После ее ухода я становлюсь эпицентром всеобщего внимания, и это меня до скрежета зубов бесит.

– Кравцов, ты бы и правда притормозил, – первым подает голос Тимур Алиев, старший анестезиолог клиники.

– Сам разберусь, – отрезаю я, закрывая тему. Алиев, стрельнув в меня осуждающим взглядом, пожимает плечами и затыкается.

Конечно же я понимаю, от чего меня пытаются предостеречь. Как активно практикующему хирургу-онкологу мне хорошо известны риски и последствия, но, черт, я не собираюсь обсуждать Веснушку с кем-либо. Сам осознаю, что ситуация вышла из-под контроля. Думаю о ней каждую свободную минуту, из головы не выходит ни днем, ни ночью. Желание вылечить, сделать все возможное и невозможное, чтобы вернуть Олесю к нормальной жизни с минимальными потерями, превратилось в какую-то нездоровую одержимость.

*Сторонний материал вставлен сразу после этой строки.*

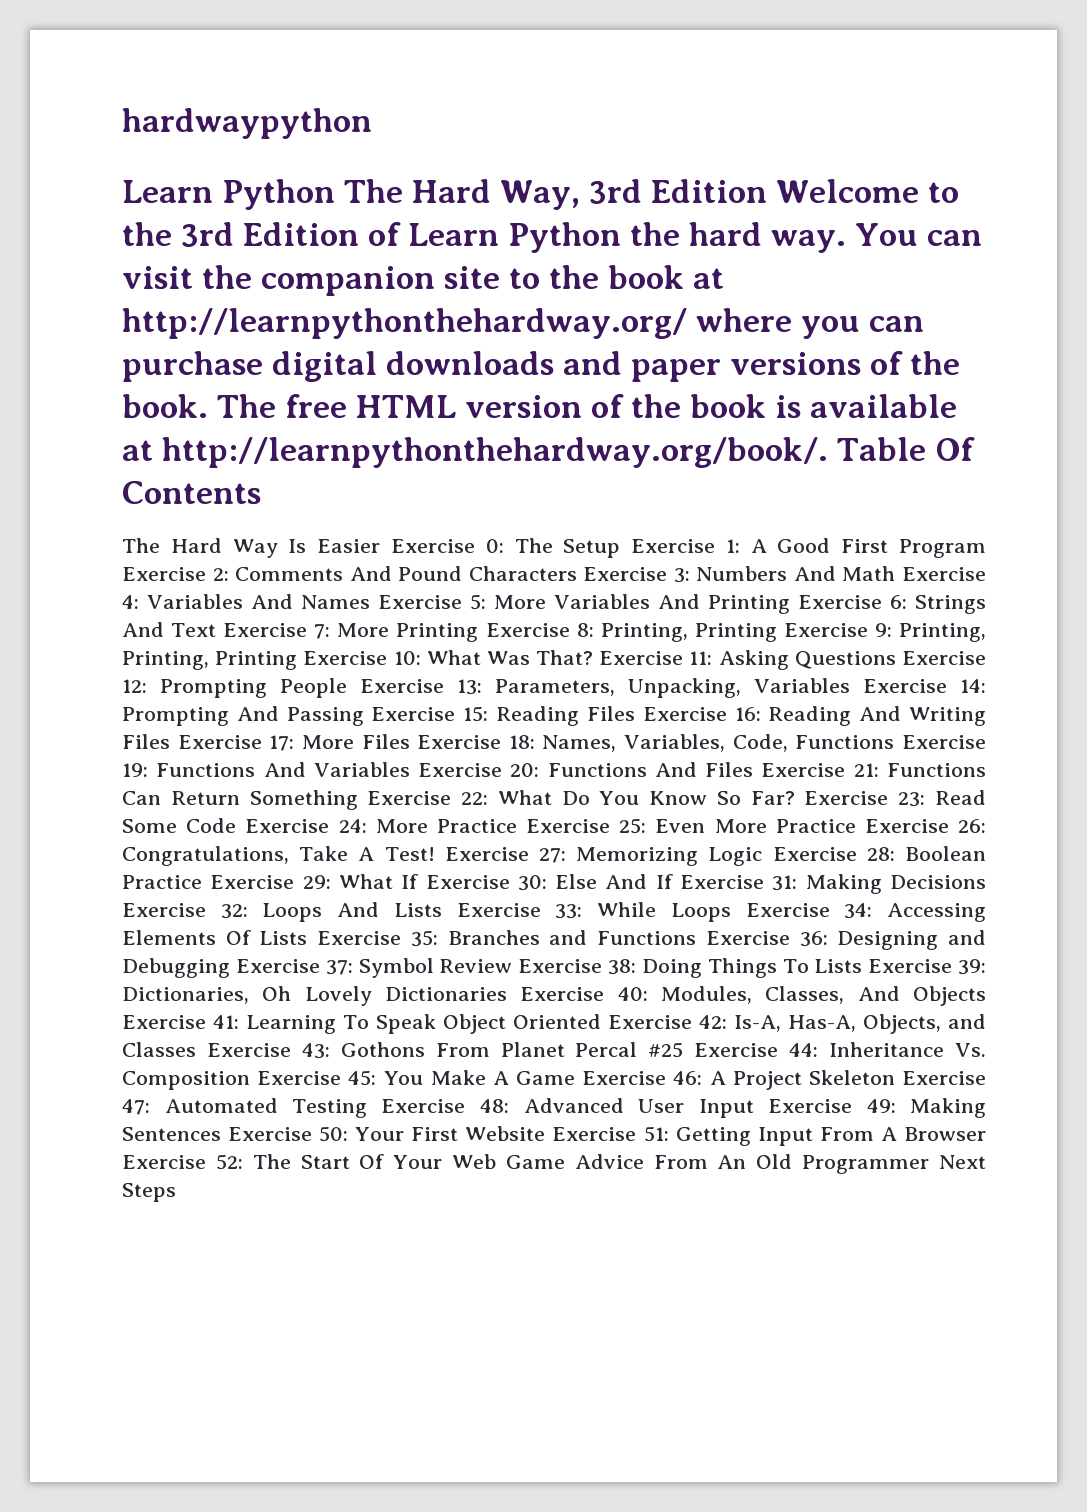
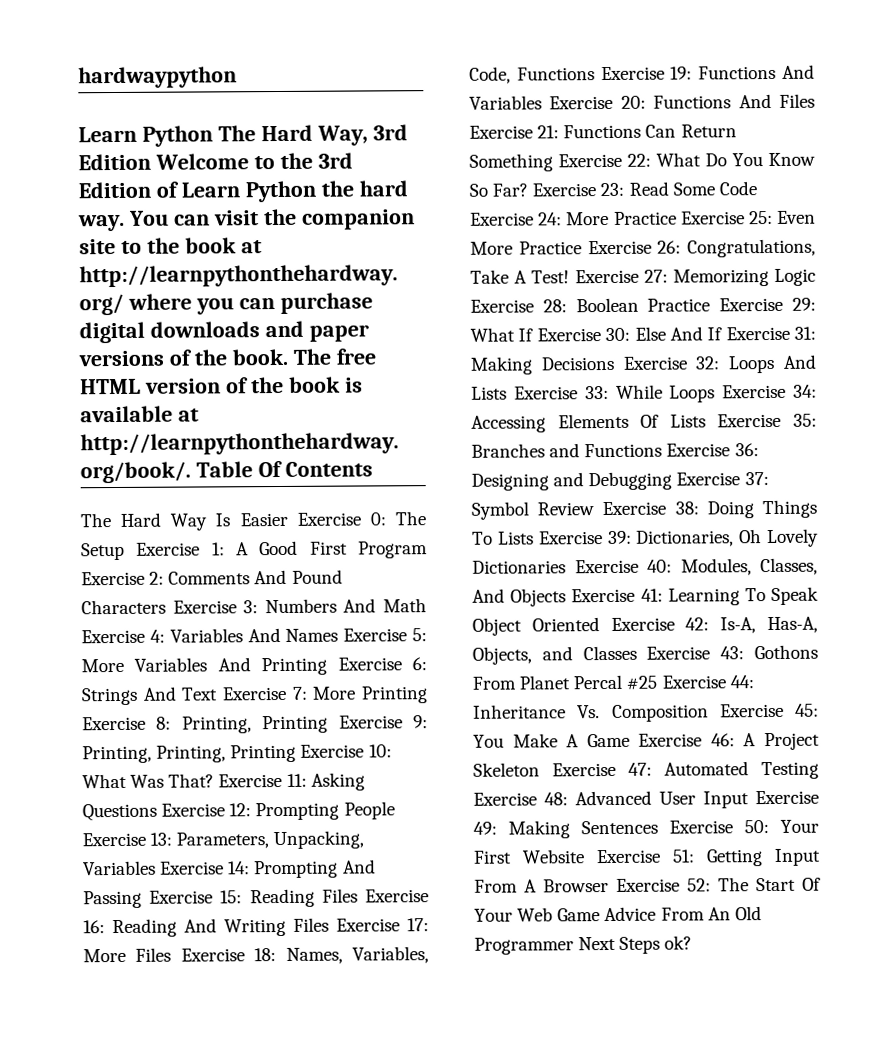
(176, 1192) none -> [664,935,693,950] ok?

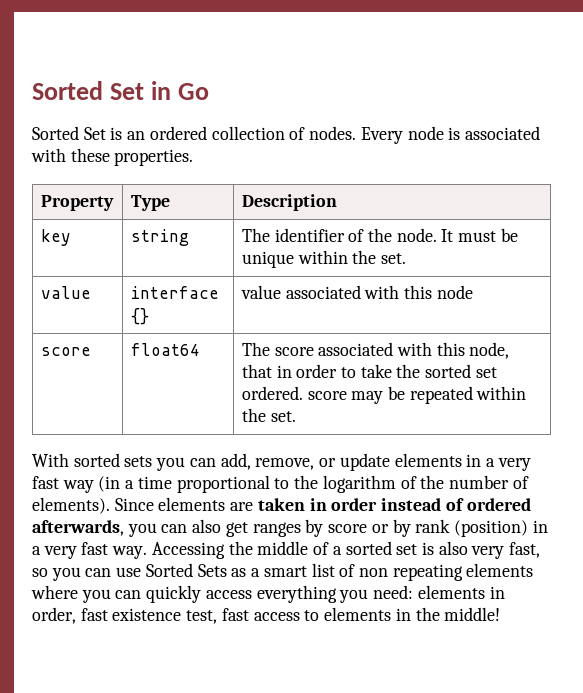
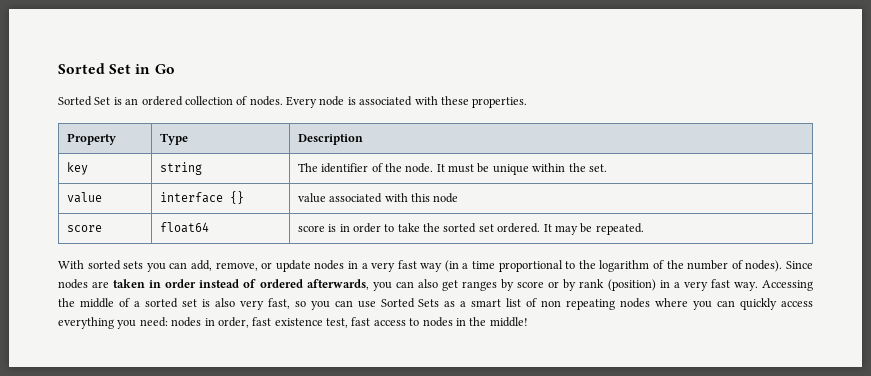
[241,342,510,359] [241,364,272,378] The score associated with this node, that -> [297,224,337,232] score is
[307,391,347,400] score -> [543,224,552,232] It
[409,386,527,404] [241,408,296,422] repeated within the set. -> [595,223,644,235] repeated.
[394,453,462,467] elements -> [314,260,345,270] nodes
[32,497,226,514] elements). Since elements -> [745,260,814,272] [58,279,88,289] nodes). Since nodes
[466,563,534,577] elements -> [620,298,651,308] nodes
[417,585,485,599] elements -> [171,317,202,327] nodes
[324,607,392,621] elements -> [422,317,453,327] nodes

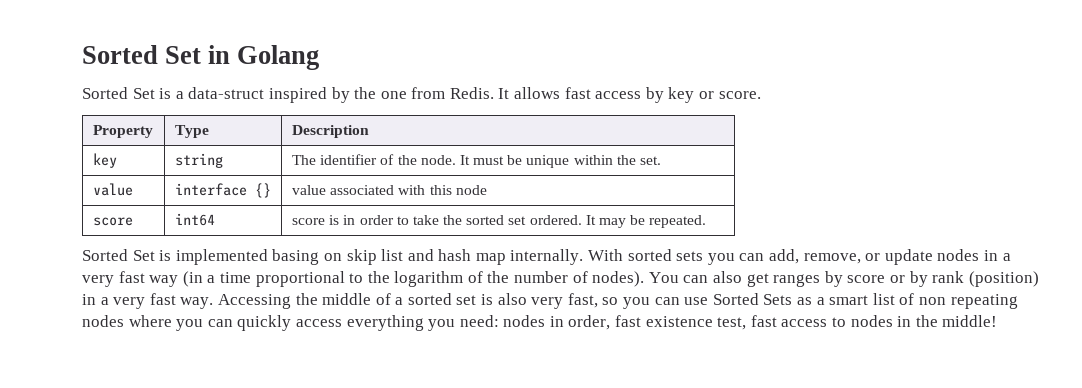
[154,64,175,74] [58,96,528,108] Go // Sorted Set is an ordered collection of nodes. Every node is associated with these properties. -> [237,45,320,70] [82,87,761,103] Golang // Sorted Set is a data-struct inspired by the one from Redis. It allows fast access by key or score.
[159,222,209,233] float64 -> [174,213,215,226] int64
(644, 229) none -> [82,249,584,265] Sorted Set is implemented basing on skip list and hash map internally.
[786,261,814,269] [58,279,392,291] Since nodes are taken in order instead of ordered afterwards, you -> [648,272,679,283] You

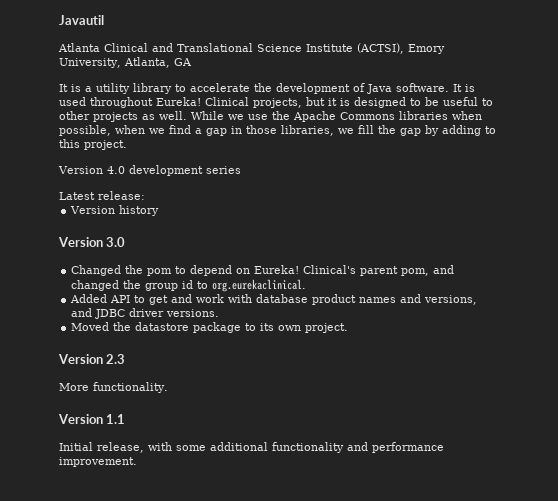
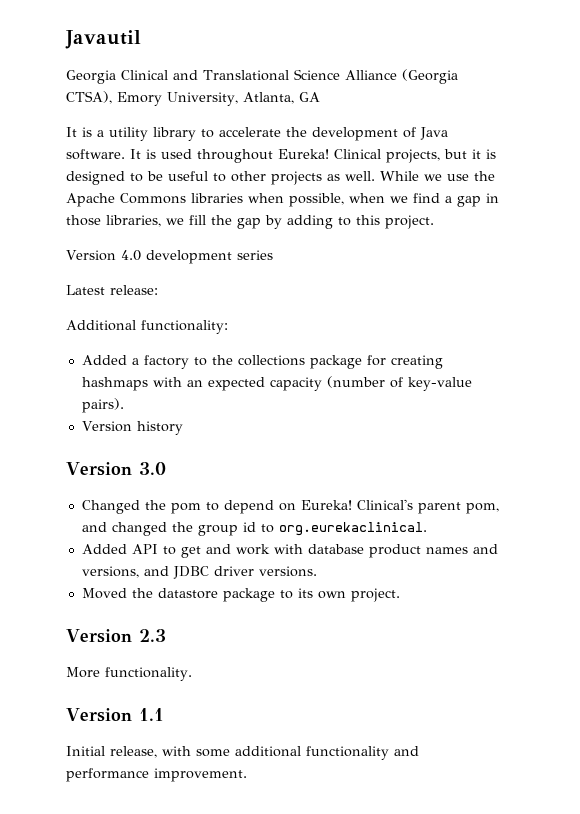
[58,43,100,52] Atlanta -> [66,70,116,84] Georgia
[306,43,404,54] Institute (ACTSI), -> [344,69,458,84] [66,91,112,104] Alliance (Georgia CTSA),
(145, 195) none -> [66,320,228,334] [81,355,443,369] [81,376,472,391] [81,398,124,413] // Additional functionality: // Added a factory to the collections package for creating hashmaps with an expected capacity (number of key-value pairs).

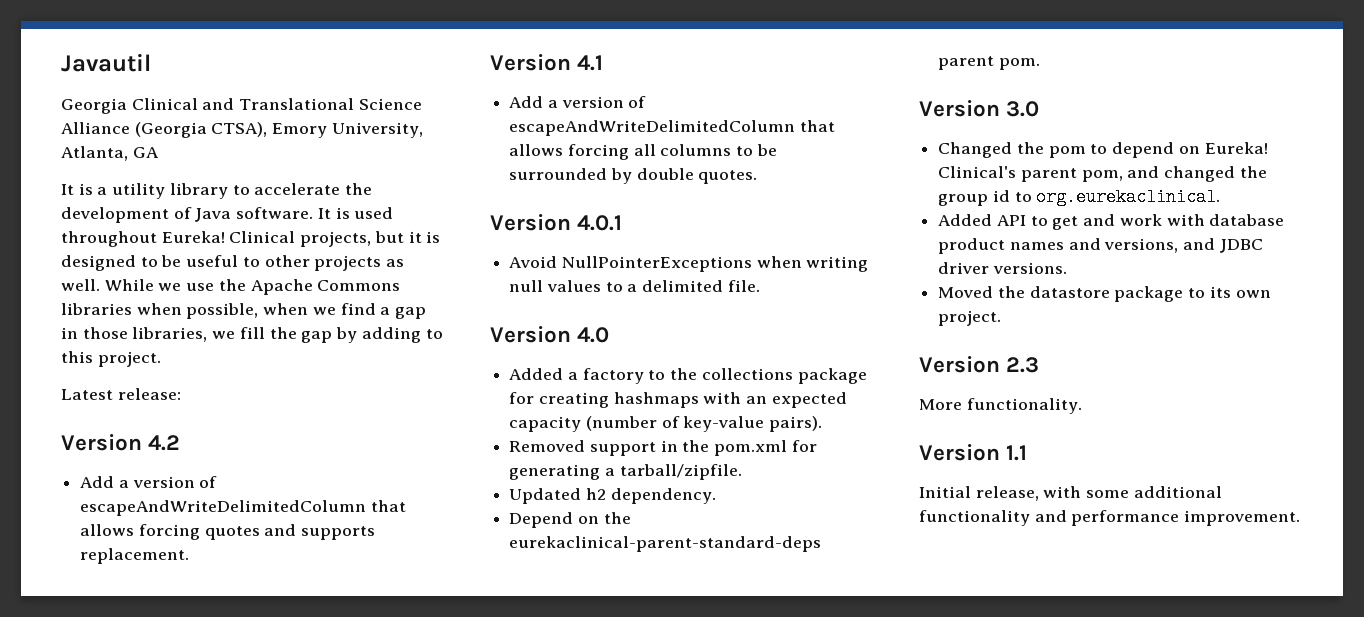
[66,250,273,264] [66,285,158,295] [66,320,228,334] Version 4.0 development series // Latest release: // Additional functionality: -> [61,388,181,400] [61,434,181,451] [80,476,218,488] [80,500,406,516] [80,524,376,540] [80,548,190,564] [490,54,604,71] [509,96,647,108] [509,120,835,136] [509,144,777,160] [509,168,758,184] [490,214,623,231] [509,256,869,272] [509,280,760,292] [490,326,610,343] Latest release: // Version 4.2 // Add a version of escapeAndWriteDelimitedColumn that allows forcing quotes and supports replacement. // Version 4.1 // Add a version of escapeAndWriteDelimitedColumn that allows forcing all columns to be surrounded by double quotes. // Version 4.0.1 // Avoid NullPointerExceptions when writing null values to a delimited file. // Version 4.0
[81,421,183,435] Version history -> [509,440,817,456] [509,464,742,480] [509,488,716,504] [509,512,631,528] [509,536,822,552] [938,56,1040,70] Removed support in the pom.xml for generating a tarball/zipfile. // Updated h2 dependency. // Depend on the eurekaclinical-parent-standard-deps parent pom.

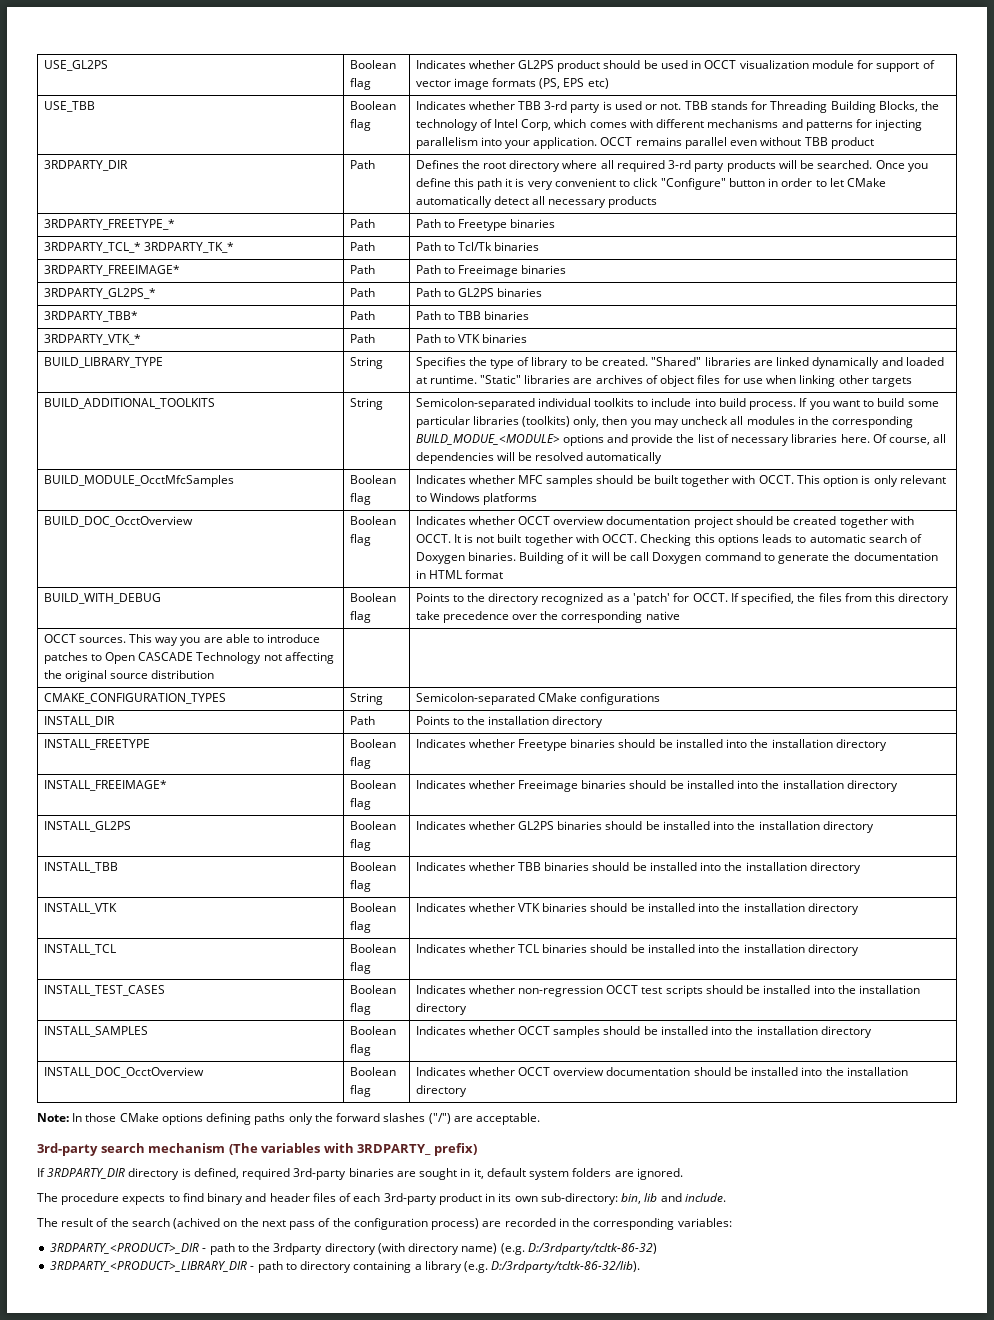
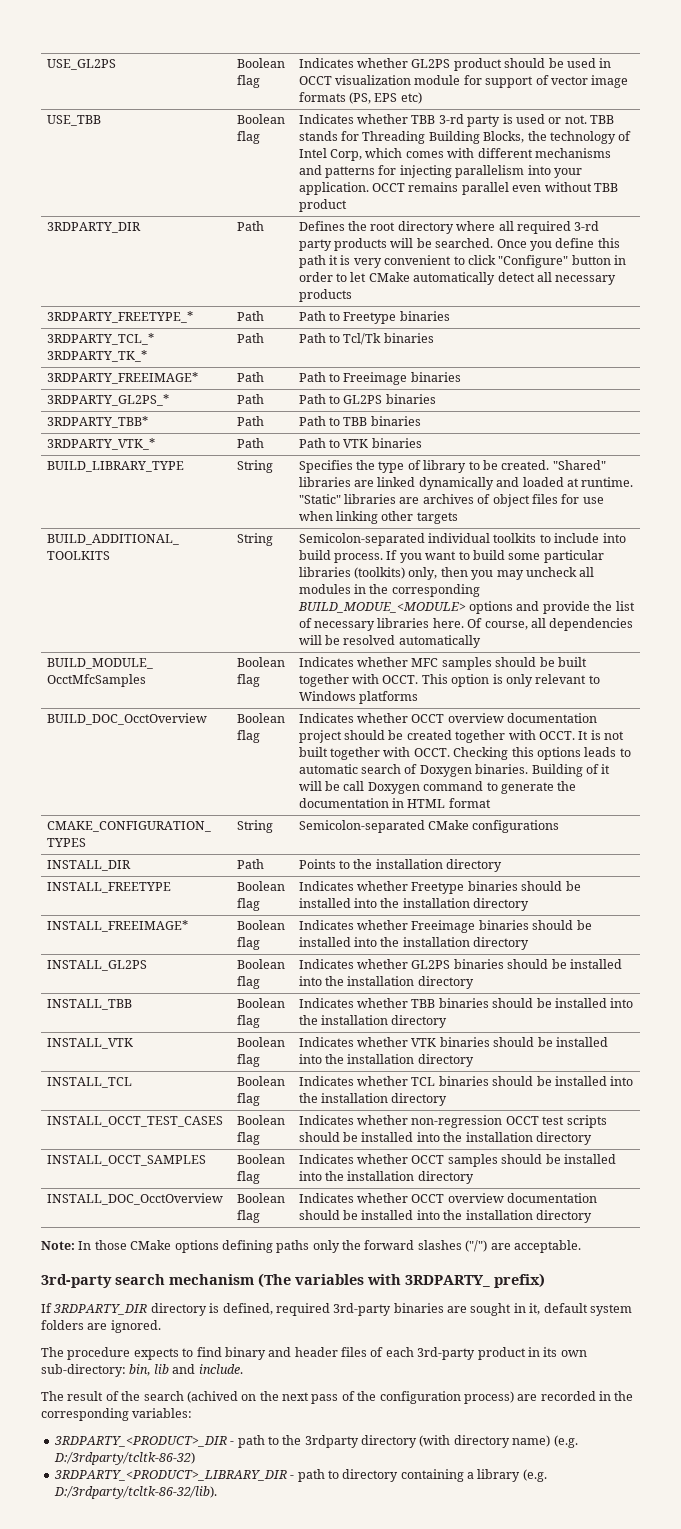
[43,593,161,604] [349,593,396,602] [349,611,371,623] [415,593,950,605] [415,611,680,623] [43,634,321,646] [43,652,334,664] [43,670,215,682] // BUILD_WITH_DEBUG | Boolean flag | Points to the directory recognized as a 'patch' for OCCT. If specified, the files from this directory take precedence over the corresponding native // OCCT sources. This way you are able to introduce patches to Open CASCADE Technology not affecting the original source distribution | | -> (491, 803) none
[43,985,165,996] INSTALL_TEST_CASES -> [46,1116,223,1127] INSTALL_OCCT_TEST_CASES
[43,1026,148,1037] INSTALL_SAMPLES -> [46,1155,206,1166] INSTALL_OCCT_SAMPLES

Я же помню, какой она была… энергичной, непосредственной, искренней, бесконечно щедрой, доброй. Особенной во всех смыслах этого слова. Теперь, оглядываясь назад, я многие ее странности воспринимаю совсем по-другому. Она старалась объять необъятное, заполняя бурной деятельностью каждое мгновение жизни, потому что боялась не успеть… Потому что, как никто, знала, как хрупок мир и скоротечно время.

Допив остывший кофе, я покидаю притихших коллег и быстро шагаю по запутанному лабиринту больничных коридоров. История болезни подмышкой, руки в карманах халата, в голове полный сумбур, а в груди непонятное волнение. Я иду к Олесе с хорошими новостями и вроде бы должен испытывать облегчение от того, что тяжелый период остался позади, но внутреннее беспокойство растет по мере приближения к палате. Последние десять метров я почти крадусь, чувствуя себя крайне глупо и странно.

В голове набатом стучат слова Тамары, вызывая целую бурю противоречивых эмоций. «Что ты будешь делать после выписки Матвеевой?»

Не знаю, что именно меня так задело в этом вопросе. Может то, что я и правда не знаю на него ответ?

За пару месяцев в роли лечащего врача Веснушки я успел прикипеть к ней так, как не смог в течение года, прожитого вместе в Москве. Вряд ли это можно объяснить одной только навязчивой идеей избавить бывшую девушку от смертельной болезни.